И если это хороший совет для человека, который просто хочет — и нет вины ему — петь о красивых вещах красивым образом, он применяется с десятикратной силой к поэту, который желает честно провозглашать великие истины. Если он должен оскорблять предрассудки мира в важных вещах, это тем более причина для его поклона этим предрассудкам в мелочах и довольствования тем, чтобы быть похожим на своих соседей во внешних вопросах, чтобы он мог сделать их похожими на себя во внутренних. Осмелится ли такой человек препятствовать своему собственному посланию, отгонять тех самых слушателей, к которым он верит, что послан, ради своих собственных нервов, лени, антипатий, тем более своего собственного тщеславия и гордости? Если он делает это, он не верен тому самому гению, которым гордится. Он отрицает его божественность, обращаясь с ним как со своей собственной собственностью, которую нужно демонстрировать или скрывать, как он выбирает, для своего собственного удовольствия, своего собственного самовосхваления. Хорошо для такого человека, если наступит день, в который он оглянется со стыдом и самобичеванием, не только на каждый скандал, который он мог вызвать, нарушая моральные и социальные законы человечества, пренебрегая сдерживать свои аппетиты, оплачивать свои счета и выполнять свои обязательства; но также на каждое тщеславное слово и взгляд, каждую неловкость и грубость, каждую потакающую себе угрюмость и привередливость, как грехи против священного долга, который был возложен на него; и решит с тем евреем древности, который, судя по его письму к Филимону, был одним из самых совершенных джентльменов Божьего создания, когда-либо ходивших по этой земле, стать «всем для всех, если каким-либо образом он может спасти некоторых».
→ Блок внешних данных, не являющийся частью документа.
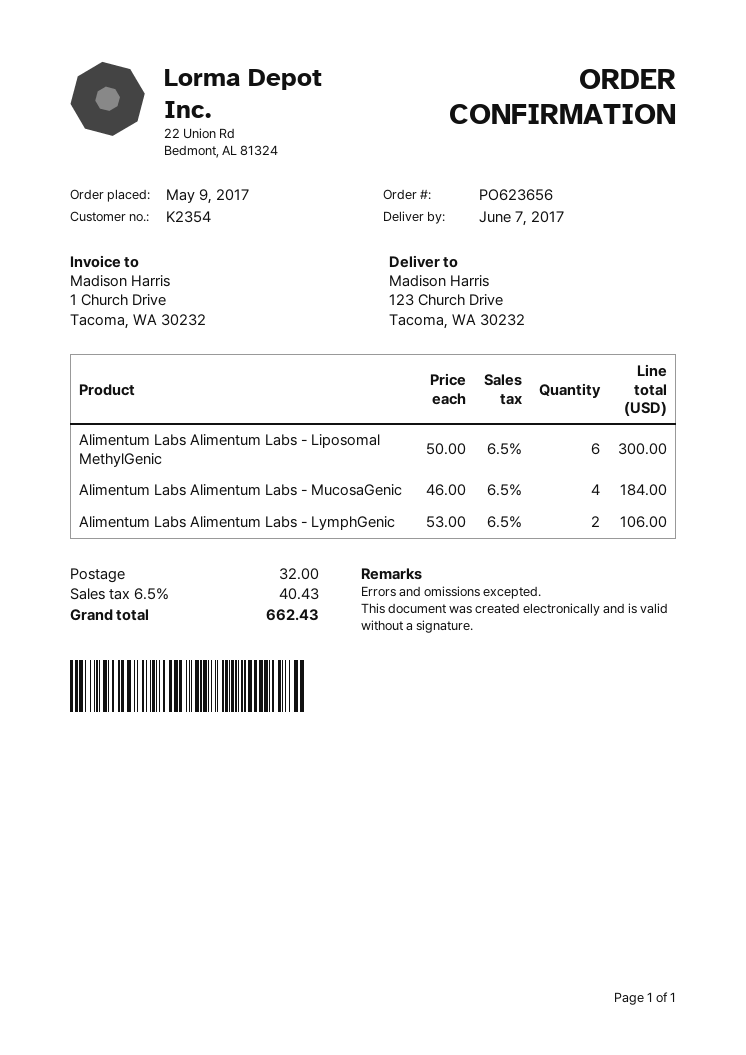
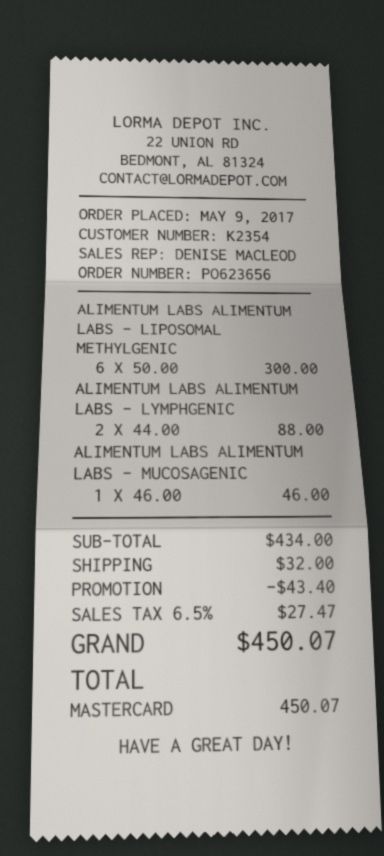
Alimentum Labs Alimentum Labs - MucosaGenic: 4 x 46.00 = 184.00 -> 1 x 46.00 = 46.00
Alimentum Labs Alimentum Labs - LymphGenic: 2 x 53.00 = 106.00 -> 2 x 44.00 = 88.00
discount: none -> 43.40
tax: 6.5% = 40.43 -> 6.5% = 27.47
total: 662.43 -> 450.07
АЛЕКСАНДР СМИТ И АЛЕКСАНДР ПОУП

Читая эту маленькую книгу и рассматривая всю преувеличенную похвалу и преувеличенное порицание, которые были расточены на нее, мы не могли не впасть во многие мысли об истории английской поэзии за последние сорок лет и о ее будущей судьбе. Великие поэты, даже истинные поэты, становятся все более и более редкими среди нас. Есть даже те, кто говорит, что у нас их нет; утверждение, которое, пока жив мистер Теннисон, мы возьмем на себя смелость отрицать. Но если бы он, чего Боже упаси, был взят у нас, кто у нас есть, чтобы сменить его? И он тоже скорее поэт заката, чем рассвета — осени, чем весны. Его пышность — это пышность торжественного и увядающего года; не его юности, полной надежды, свежести, веселой и бессознательной жизни. Подобно какой-нибудь величественной мальве или георгину садов этого месяца, он выдерживает, пока все другие цветы умирают; но вокруг зима — мягкая, возможно, в которой несколько однолетников или красивых полевых сорняков все еще задерживаются; но, как все мягкие зимы, особенно плодовитая грибами, которые тоже не лишены своей яркости, даже своей красоты, хотя выведены только из распада высших организмов, плагиаторов растительного мира. Такова поэзия в Англии; в то время как в Америке дело обстоит не намного лучше. Какой более огромный простор для новой поэтической мысли, чем тот, который дает Новый Свет? И все же американские поэты, даже лучшие из них, смотрят с тоской и желанием назад в Европу и ее легенды; на ее модели, и не на лучшие из них — на ее критику, и не на лучшую из нее — и уделяют лишь очень малую часть такого гения, какой у них есть, Америке и ее новым формам жизни. Если они ближе к весне, чем мы, они все еще достаточно глубоко в зиме. Несколько ранних цветов могут распускаться среди них, но осенний урожай все еще в несколько потрепанном и промокшем от дождя цветении. А для нас, где наши весенние цветы? Какой знак новой поэтической школы? Еще более, какой знак здоровой реанимации какой-либо старой?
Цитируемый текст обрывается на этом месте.